Screenwriting tips for beginners

Maura N.

The Last Black Unicorn
Staff member
You are excited to become a screenwriter, but you don’t know where to start? Here are a few tips for you!

1. The hardest part is to get started

The hardest part about becoming a screenwriter is not to come up with the best idea, but to get started. Start by turning your day into your inspiration. Who did you met today? What were your thoughts? What dialogues did you have? How did they make you feel? After you start writing your first phrases, you will get in the mood for writing more.

2. Practice makes perfect!

Even if you do have the best idea, you still need the skills to write it down!
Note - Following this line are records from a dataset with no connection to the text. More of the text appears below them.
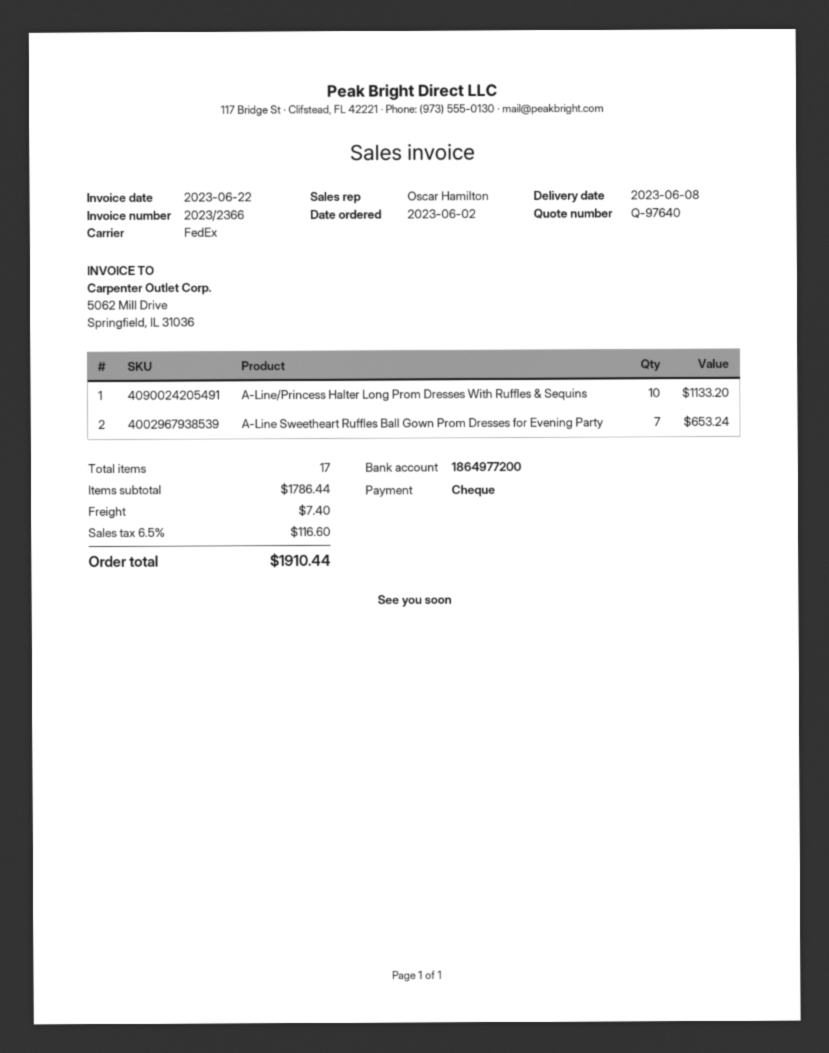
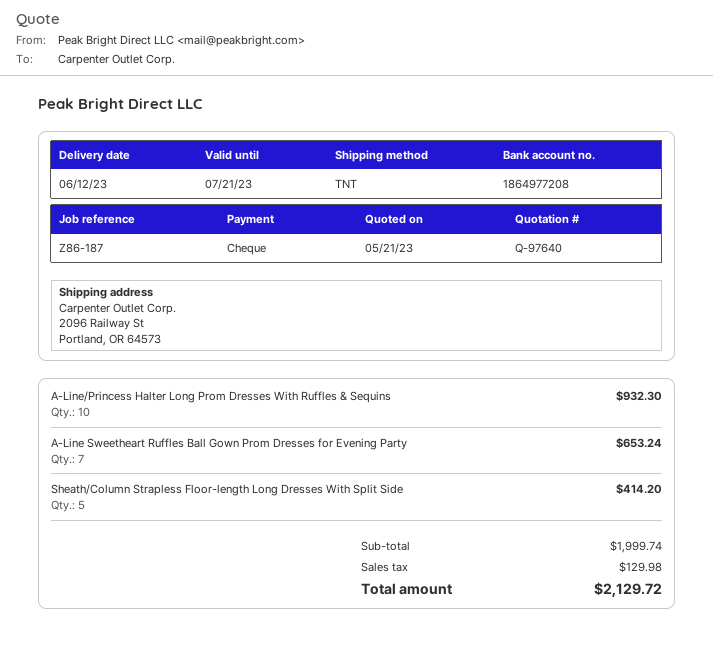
delivery date: 2023-06-08 -> 2023-06-12
bank account: 1864977200 -> 1864977208
shipping method: FedEx -> TNT
A-Line/Princess Halter Long Prom Dresses With Ruffles & Sequins: 10 for 1133.20 -> 10 for 932.30
Sheath/Column Strapless Floor-length Long Dresses With Split Side: none -> 5 for 414.20
subtotal: 1786.44 -> 1999.74
shipping: 7.40 -> none
tax: 116.60 -> 129.98
total: 1910.44 -> 2129.72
For this reason, practice is very important. Write down your idea. The next day, try to rewrite it in a different way. You are your first judge, try to improve it a little bit each time you rewrite it.

3. Keep it real

Screenwriters have a rich imagination and you can come up with so many creative ideas. Don't forget to keep it real and show empathy for the human emotion and behavior. How would a character react to a given situation? Every scene has to be real and relatable. Even if you are creating a SF background, you still need to focus on this.

4. Let your characters do the action

Once you have characters, let them do the action. Let’s suppose your character is planning to steal a very expensive neck lance. For this purpose, your character will do many things – follow him as he talks with his partners in crime, as they plan up the robbery, etc.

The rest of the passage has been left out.